Prepare yourselves for Windows 10 May-hem. Or is it June, no, July?


----------



## HanaBi (Apr 8, 2019)

Below is a reliable link to some of the new features for the forthcoming May 2019 Update (end of May, more like). 

lots of improvements to be had, but I still urge users to hang fire before installing the update. And as per usual, always perform a backup to an external drive of anything critical on your C drive (or whatever drive your Windows 10 is installed on) before you perform the update. 
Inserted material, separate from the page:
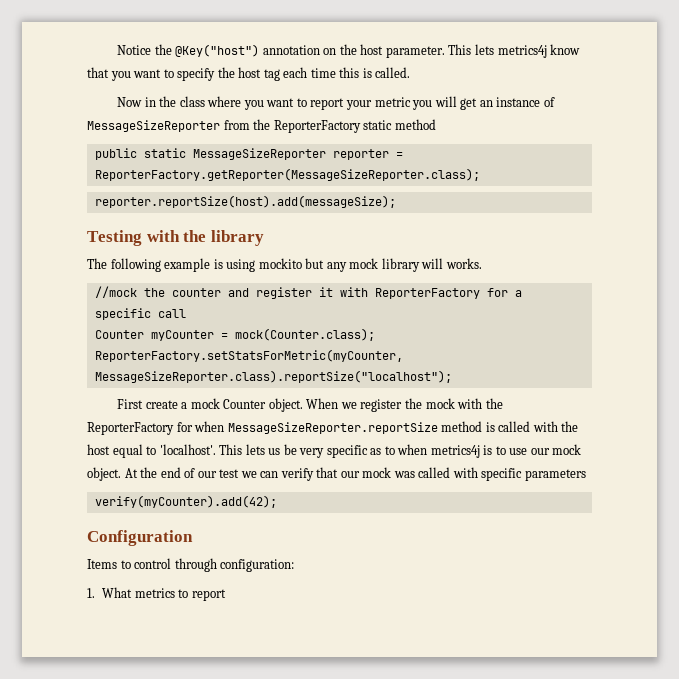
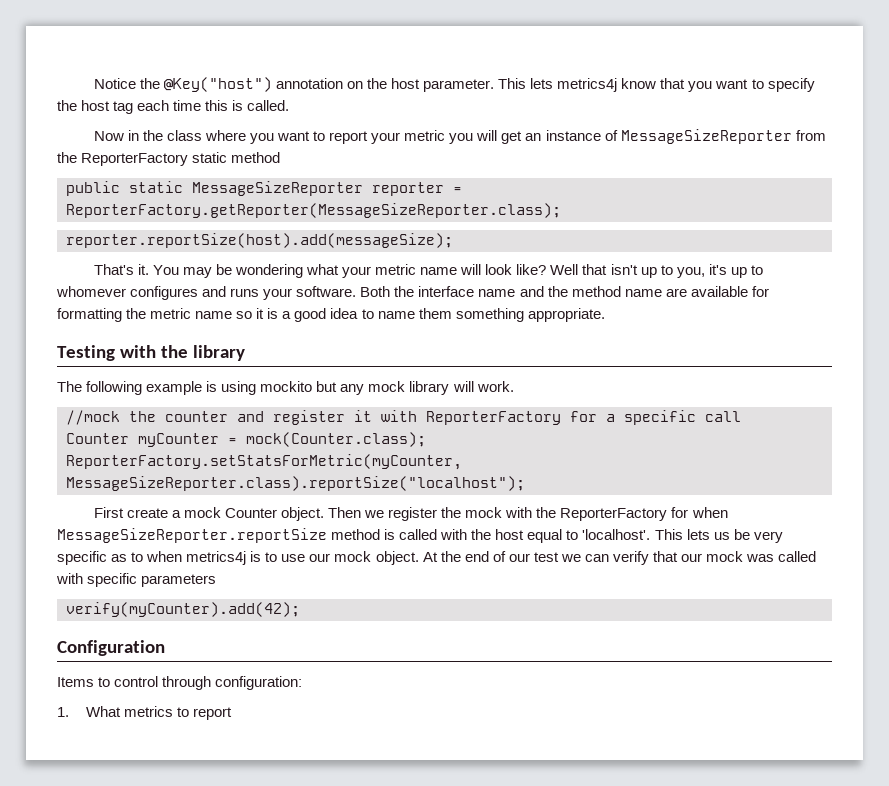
(396, 201) none -> [93,264,763,278] [56,286,769,300] [57,308,605,322] // That's it. You may be wondering what your metric name will look like? Well that isn't up to you, it's up to whomever configures and runs your software. Both the interface name and the method name are available for formatting the metric name so it is a good idea to name them something appropriate.
[445,258,482,269] works. -> [476,381,514,392] work.
[306,398,339,409] When -> [328,507,362,518] Then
File History, is one good method of backing up your files ((especially local files stored at C:\Users\"user name"\);, or Windows 7 Backup and Restore, is a better option, which you will find here "Control Panel\All Control Panel Items\Back up and Restore (Windows 7)"


Windows 10 version 1903, May 2019 Update: All the new features and changes • Pureinfotech


----------



## HanaBi (Apr 11, 2019)

For Win 10Pro users, you should see some additional functionality when it comes to Windows Updates. The attachment below is from one of my VM machines with my own settings. Given the current instability of W10 updates it would be advisable to :-

Switch off Automatically downloading updates
Temporarily pause updates for 35 days
Defer both Feature and Quality updates from the default "0" days to at least 5 days.

W10 Home users may not have the same level of functionality at present



*These suggestions are just that, and shouldn't be taken as solutions


----------



## picklematrix (Apr 12, 2019)

Im pretty sure I disliked windows 10 when I used it shortly after it was first released. 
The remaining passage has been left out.